Palisades Growth Capital led the raise, which also featured new backers Singtel Innov8, Asahi Kasei Corporation, Accelmed Growth Partners, and SpringRock Ventures. The round also included all of the company’s existing institutional investors: Baird Capital, New Leaf Venture Partners, the Pritzker Group, Biomatics Capital, Tribeca Venture Partners, and Silicon Valley Bank.
WHAT THEY DO
AiCure’s interactive medical assistant, or IMA, collects visual and audio data from patients to quantify their engagement with a treatment program, allowing the tool to identify patients who are at higher risk of dropout or non-adherence. While care providers can use these capabilities to better target their therapies and cut off preventable medical costs, drug developers can also use these trends to hone in on underperforming trial sites identify enrollees who are deliberately not participating.

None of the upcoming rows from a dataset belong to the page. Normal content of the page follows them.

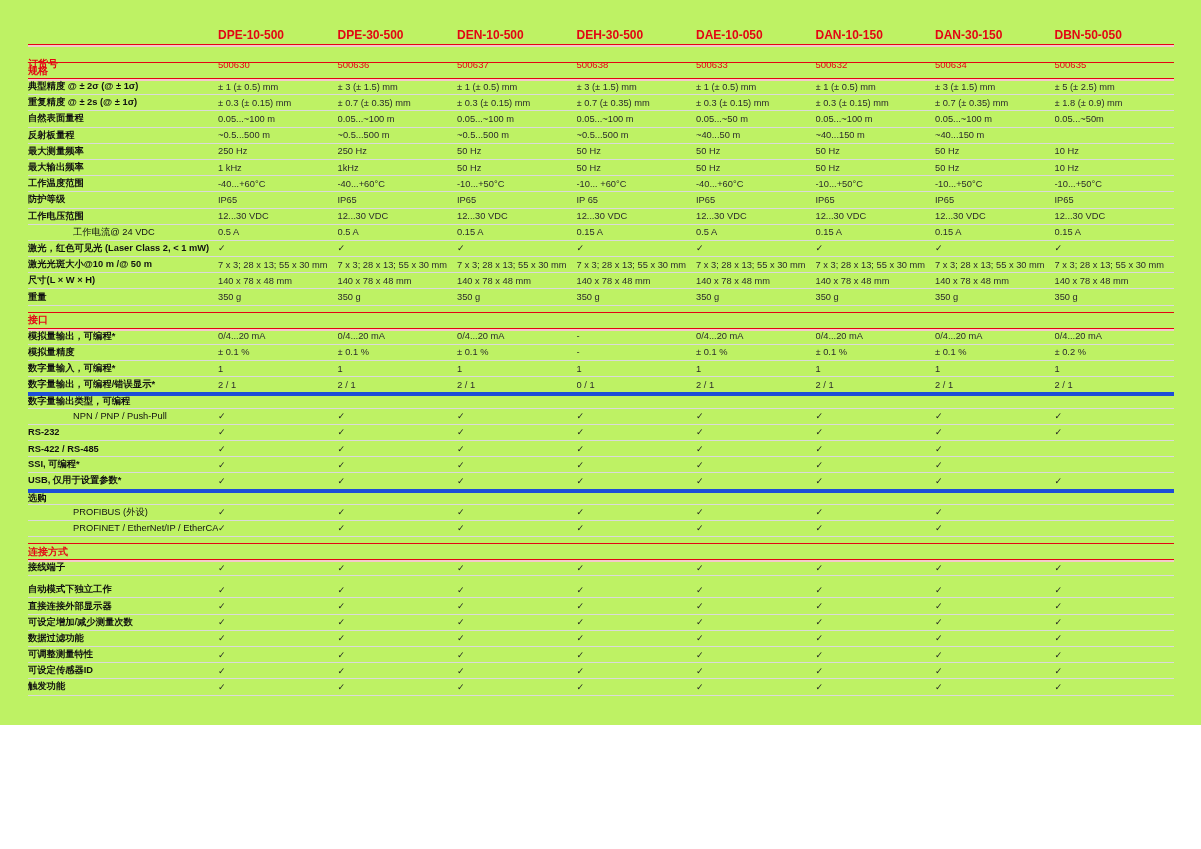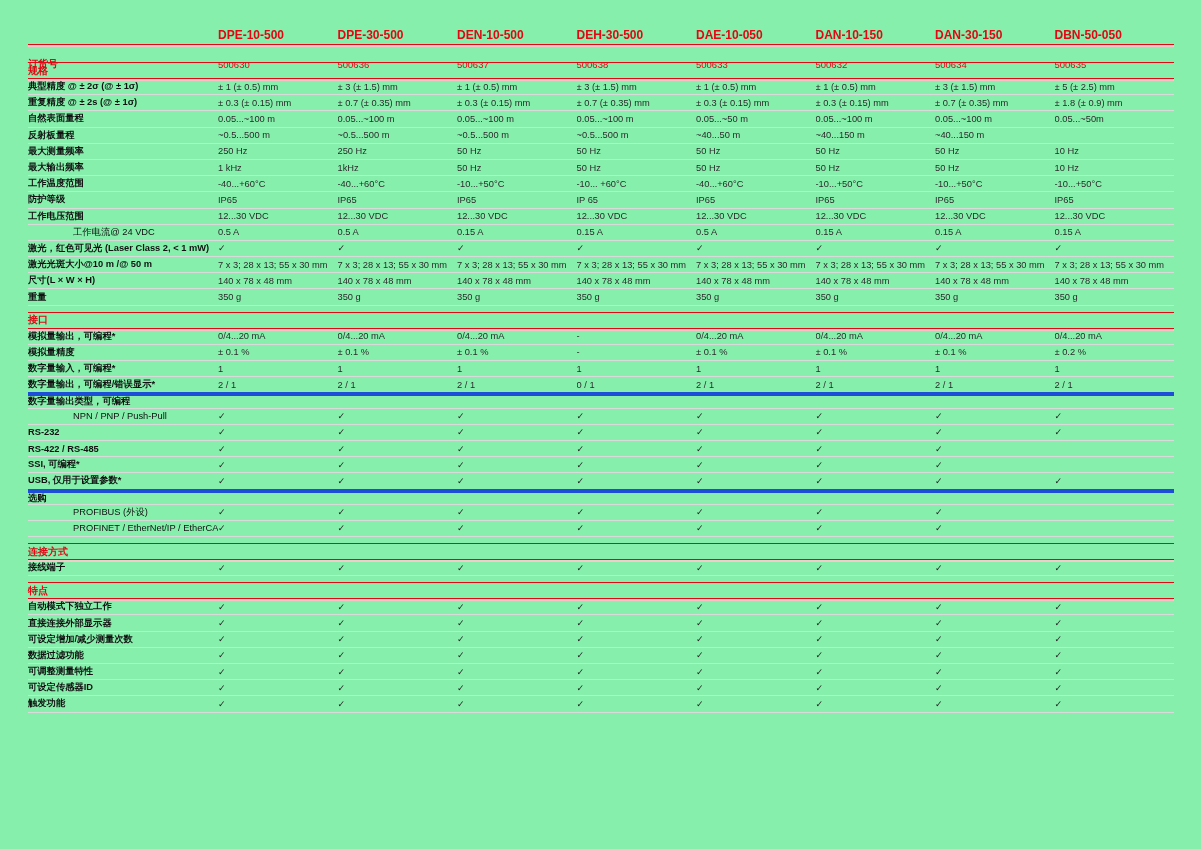--- a/index.html
+++ b/index.html
@@ -5,7 +5,7 @@
   * { margin:0; padding:0; box-sizing:border-box; }
   html,body { width:1201px; height:849px; background:#fff; overflow:hidden;
               font-family:"Liberation Sans","DejaVu Sans",sans-serif; }
-  .page { position:relative; width:1201px; height:849px; background:#86efac; }
+  .page { position:relative; width:1201px; height:725px; background:#bef264; }
   .table { position:absolute; left:28px; top:26px; width:1146px; }
 
   .row { display:grid; grid-template-columns:190px repeat(8,1fr); align-items:center; }

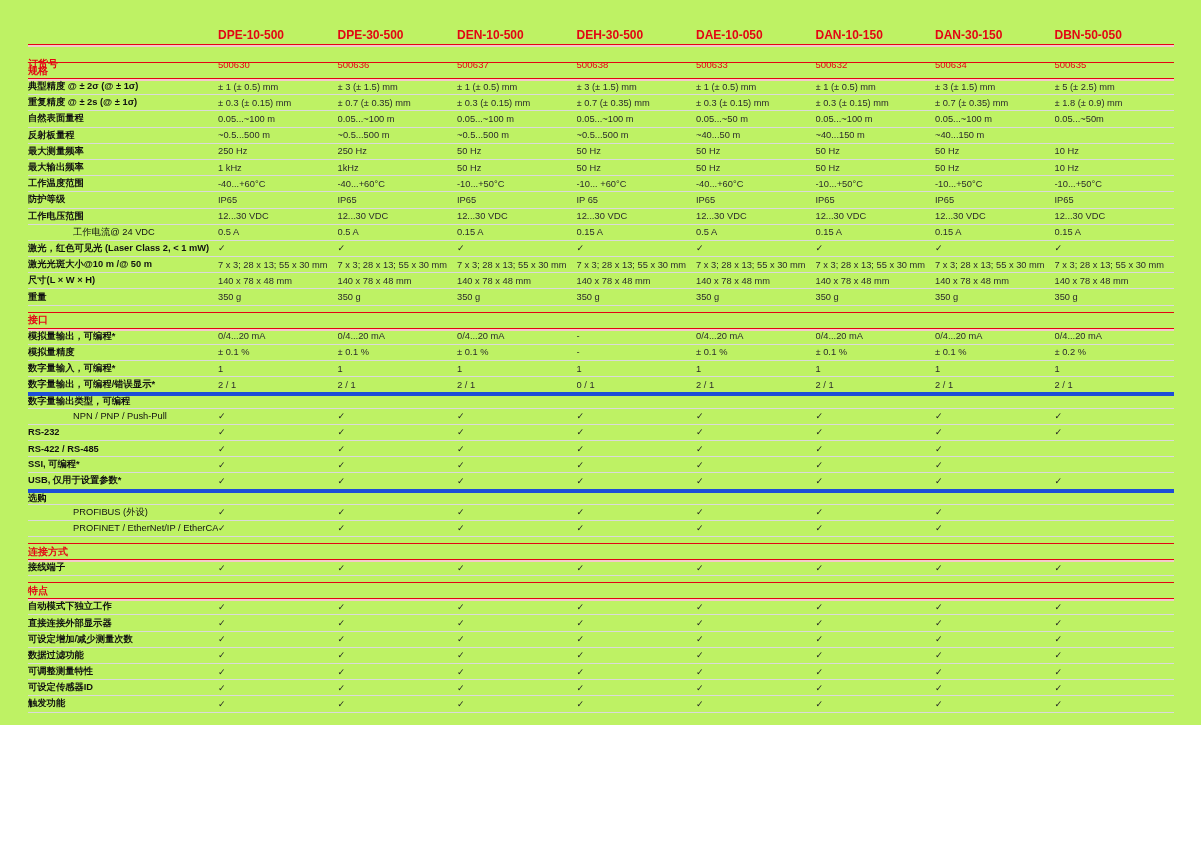--- a/index.html
+++ b/index.html
@@ -389,9 +389,6 @@
           </div>
         </div>
         <div class="section">
-          <div class="sec-title">
-            <div class="t">特点</div>
-          </div>
           <div class="row data">
             <div class="lbl">自动模式下独立工作</div>
             <div class="val check">✓</div>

AiCure says that it has filed over 100 patents, and has clients in more than 25 countries. Despite being founded in 2010, the company didn’t look to venture capital until its $12.25 million Series A in 2016, instead relying on a $7 million grant from the National Institutes of Health.
With today’s announcement, the company now sits at a total raise of nearly $52 million.
WHAT IT’S FOR
The AI company said in its announcement that the funds will help “accelerate commercial, engineering, and research and development activities in order to advance research-grade data insights for life science companies.”

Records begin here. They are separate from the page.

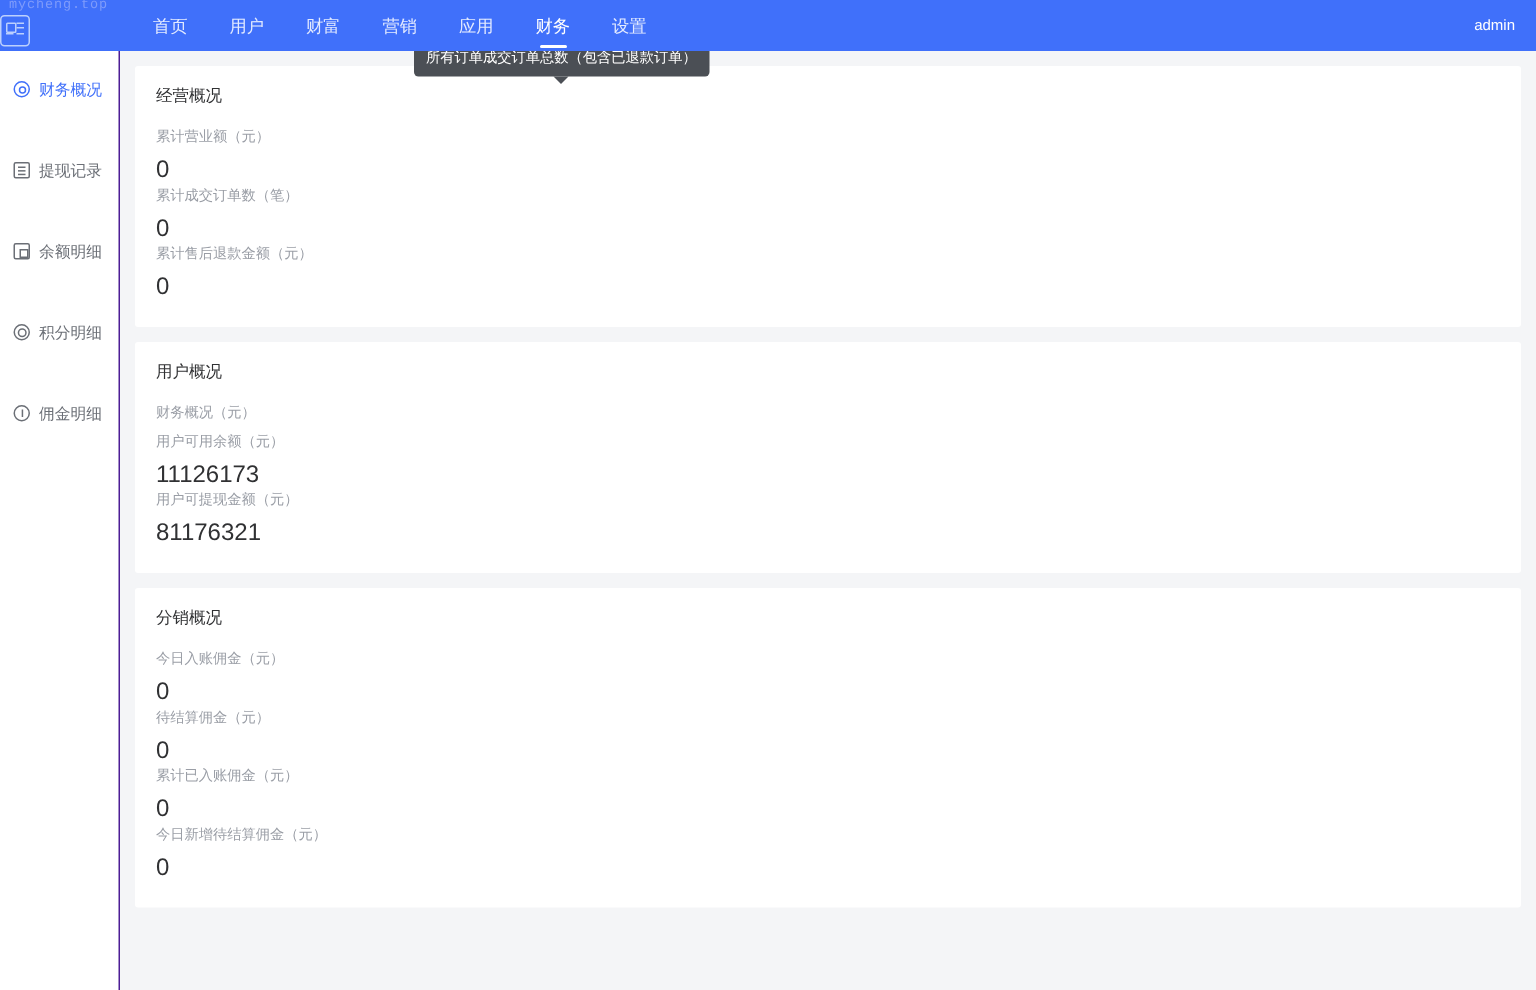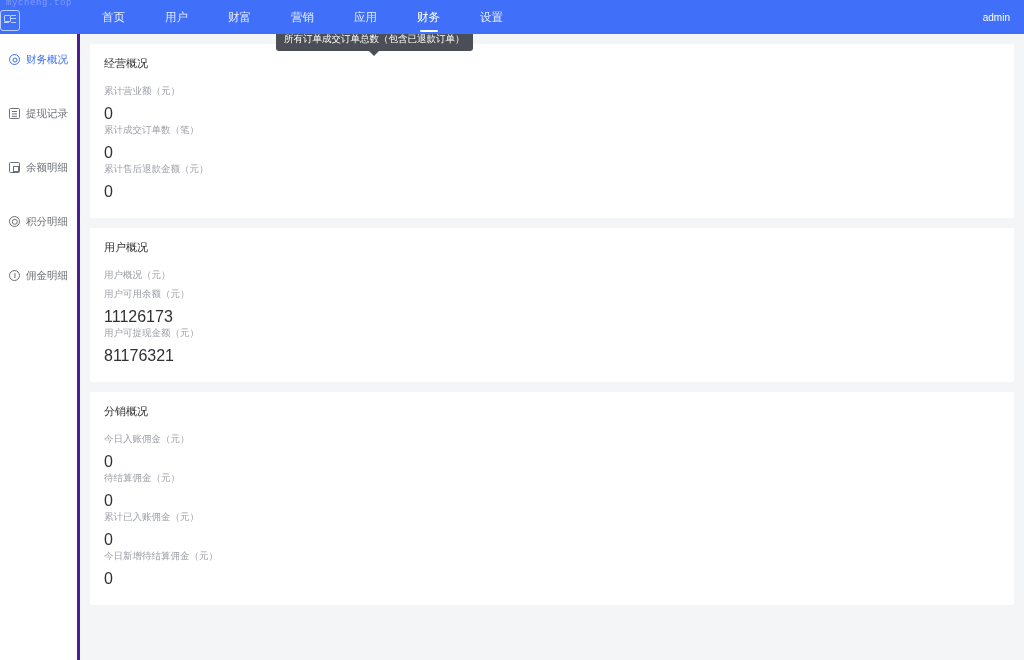--- a/index.html
+++ b/index.html
@@ -44,7 +44,7 @@
     width: 5px; height: 1.4px; background: #bcd0fd;
     box-shadow: 0 3px 0 0 #bcd0fd, -7px 7px 0 0 #bcd0fd, 0 7px 0 0 #bcd0fd;
   }
-  .topnav { display: flex; align-items: center; height: 34px; margin-left: 8px; gap: 12px; }
+  .topnav { display: flex; align-items: center; height: 34px; margin-left: 8px; }
   .topnav-item {
     position: relative;
     height: 34px; padding: 0 14px;

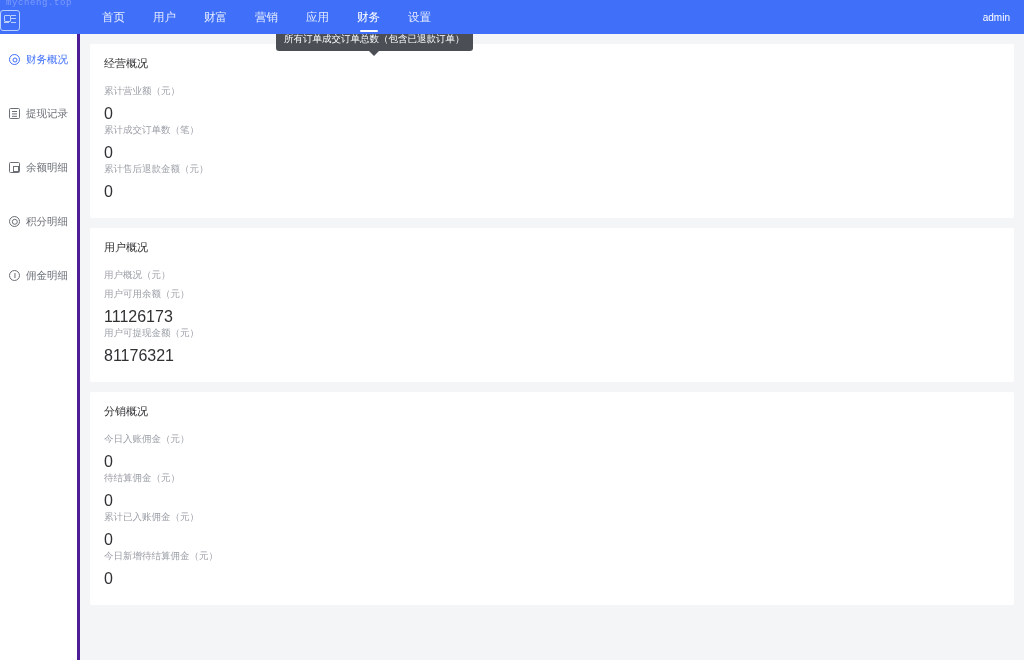--- a/index.html
+++ b/index.html
@@ -66,7 +66,7 @@
   .sidebar {
     position: absolute; top: 34px; left: 0;
     width: 80px; height: 626px;
-    background: #ffffff; border-right: 3px solid #4c1d95;
+    background: #ffffff; border-right: 1px solid #4c1d95;
     padding-top: 12px;
   }
   .side-item {

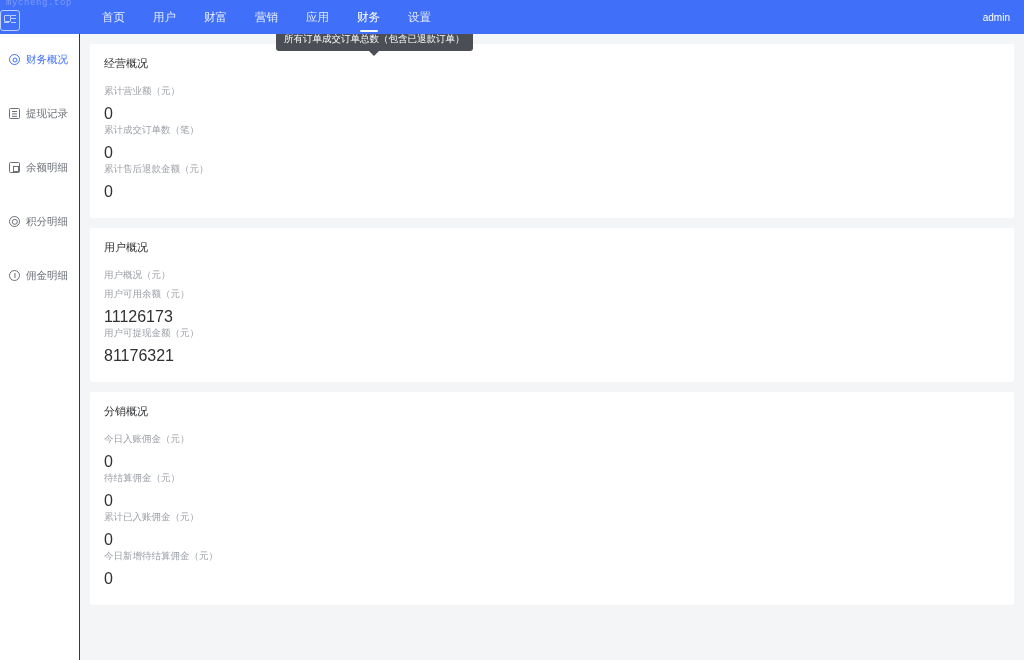--- a/index.html
+++ b/index.html
@@ -255,7 +255,7 @@
       <div class="card-title">用户概况</div>
       <div class="metrics">
         <div class="metric">
-          <div class="metric-label">用户概况（元）</div>
+          <div class="metric-label">财务概况（元）</div>
         </div>
         <div class="metric">
           <div class="metric-label">用户可用余额（元）</div>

AiCure has published data over the years suggesting that its technology can improve patients’ adherence to therapy. While the company’s approach is fairly unique, this space has also seen AI-powered approaches like Pillo and Mabu that focus on conversation and the patient’s underlying psychology. Meanwhile, major stakeholders in pharma are looking to these kinds of new technologies as they work to reinvent the costly process of a traditional clinical trial.
ON THE RECORD
"Since starting AiCure in 2010, we have been focused on developing AI-driven insights – to see, hear and understand how people respond to treatment," Adam Hanina, CEO of AiCure, said in a statement. "We are delighted by the Series C and our new partners at PGC with new investors from Innov8, Asahi, Accelmed Growth Partners, and SpringRock. This is further validation of our precipitous growth, scientific integrity and our commitment to improving patients' health worldwide and our responsiveness to the market needs of our global clients in the life sciences."